People think that just because Gazans are shown walking around in rubble with clothes on, rather than as shirtless, emaciated, and half-frozen wraiths as in pictures from Dachau or Ausschwitz, that they couldn’t possibly be in concentration camps.

“A huge amount of western depravity hides behind the unexamined assumption that killing people with bombs is somehow less evil than killing them with bullets or blades. By waging nonstop foreign bombing campaigns, the west desensitized the public to the reality of what bombs do.”

It also some desensitized the public to the horrors of modern concentration camps—or even refugee camps.

Science & Nature

LIGO Has Surpassed The Quantum Limit. We Can Explain. by Michelle Starr (ScienceAlert)

The technology works through the use of crystals that turn single stray photons in LIGO’s 4-kilometer-long vacuum tubes into two entangled photons with lower energy. These photons interact with the laser beams that shine down the tunnels to squeeze the laser light in the desired way. When gravitational waves rumble through, these laser beams are jiggled in such a way that the motion can be picked up at the other end. The new frequency-dependent squeezing technology works by alternating the way it squeezes light, so that both higher and lower frequencies are amplified.”

Art & Literature

Scary Movies for Anarchists to Watch at the End of the World by Nicky Reid (Exile in Happy Valley)

“Despite what some of my critics might tell you, I do not believe that science itself is evil but rampant progress without moral reason is. Humans are capable of great things; Kali knows they can shoot a horror flick. But many of these things become destructive when we divorce them from our place as a part of an ecosystem greater than ourselves. Humility is actually our greatest hope for survival. I can only hope that humans can endure the horrors it may take for us to rediscover this simple gift and allow it to govern us without a state to fuck it up. Maybe a few scary movies will help.”


Yngwie Malmsteen − Live with Japanese Philharmonic Orchestra (YouTube)

Japan: where speed-metal virtuosity goes to dielive forever. I love watching an earnest and serious Japanese orchestra playing along with the music I grew up with.

It’s 2017, Yngwie’s gotten chubby, he looks maybe a bit ridiculous in all of his stretched leather, gold rings, and gold watch—but he sounds amazing. You can really hear how appropriate most of his compositions were for an orchestra.

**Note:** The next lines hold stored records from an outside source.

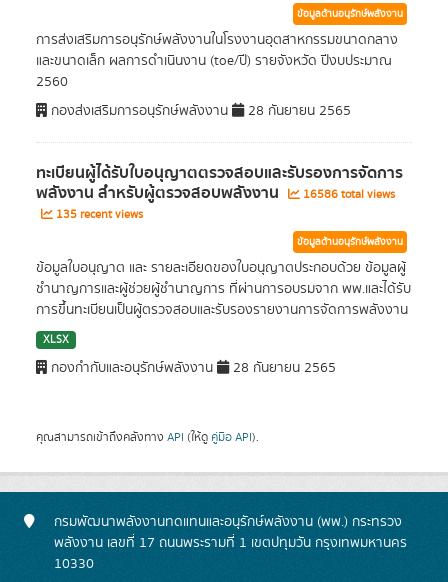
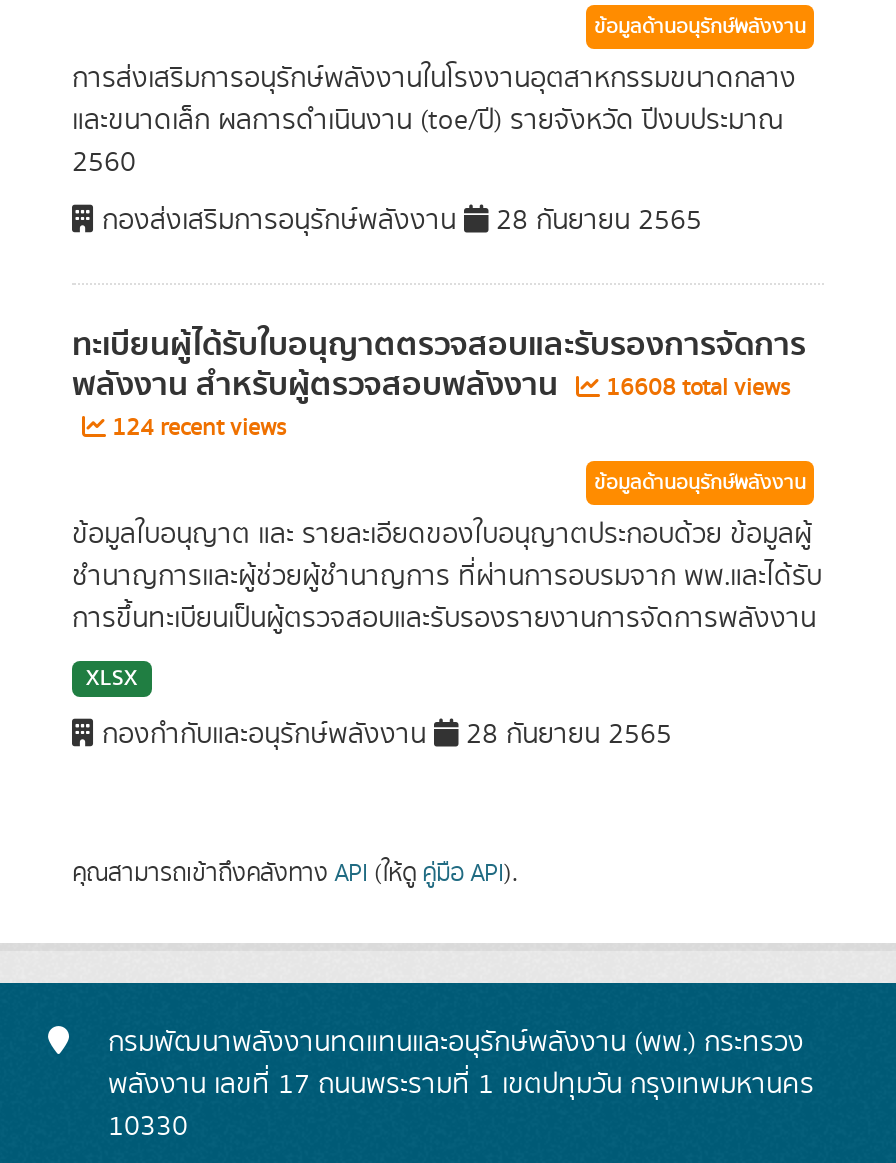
- พลังงาน สำหรับผู้ตรวจสอบพลังงาน 16586 total views
+ พลังงาน สำหรับผู้ตรวจสอบพลังงาน 16608 total views

- 135 recent views
+ 124 recent views
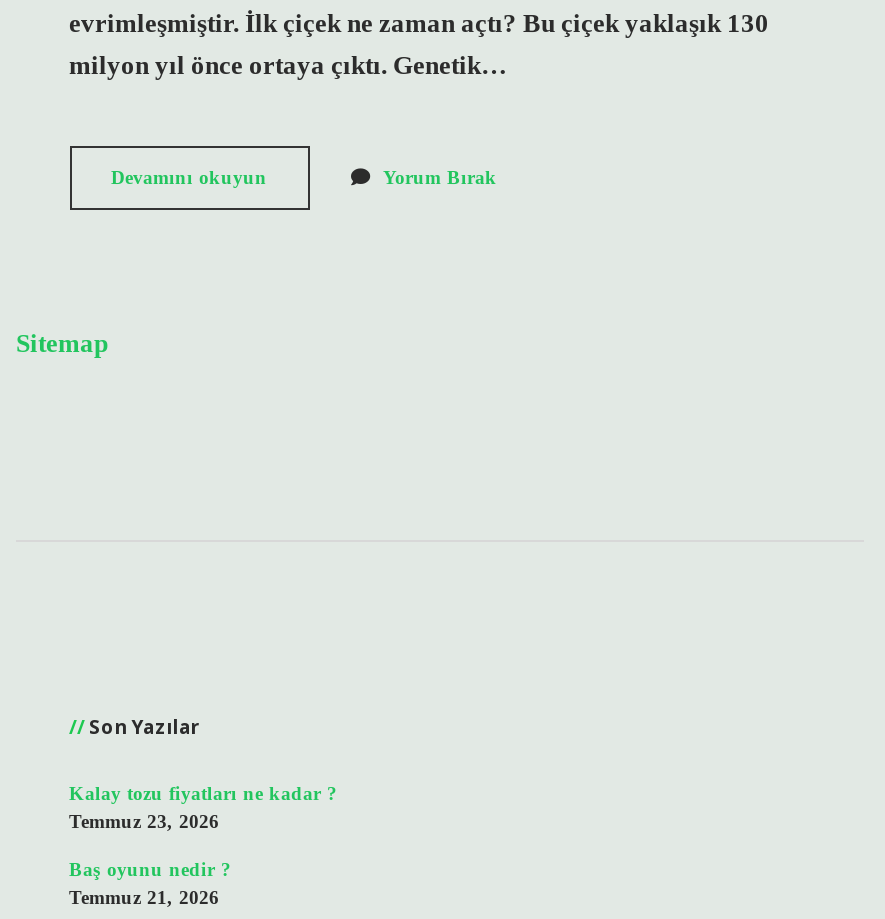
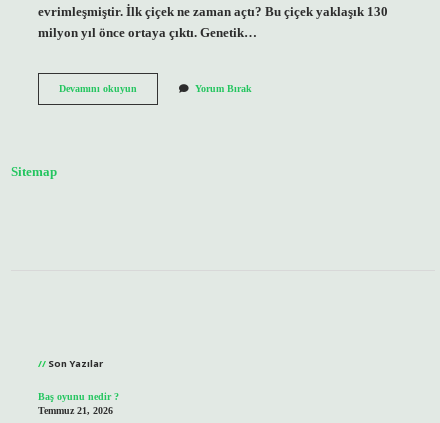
- Kalay tozu fiyatları ne kadar ?
- Temmuz 23, 2026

He’s flying the whole time, but at 55:30, he just goes extra nuts. After that, he finally takes his first break (!). After that, he plays two encores, ending with one of my absolute favorites, Far Beyond The Sun, which is technically ridiculous, after 65 minutes of solid soloing. The orchestral arrangement is fantastic. He’s like a machine. You can absolutely see the effort, but the hands. Do. Not. Stop. I’ve listened to this song hundreds of times from the album. I can’t hear a single false note in this live performance. Yeah, I’d have been standing and cheering too.


The Yngwie Malmsteen Interview by Rick Beato (YouTube)


Classical Composer Reacts to Icarus' Dream Suite, Op. 4 (Yngwie Malmsteen) | The Daily Doug Ep. 122 by Doug Helvering (YouTube)

“This is in E-minor, not G-minor, which is inherently more difficult to play. G-minor is not that bad. But E-minor just ups the level of difficulty, mainly because the strings don’t have any open tunings, open strings in that key, that they can anchor off of, so every position has to be covered and hooded with their hands.”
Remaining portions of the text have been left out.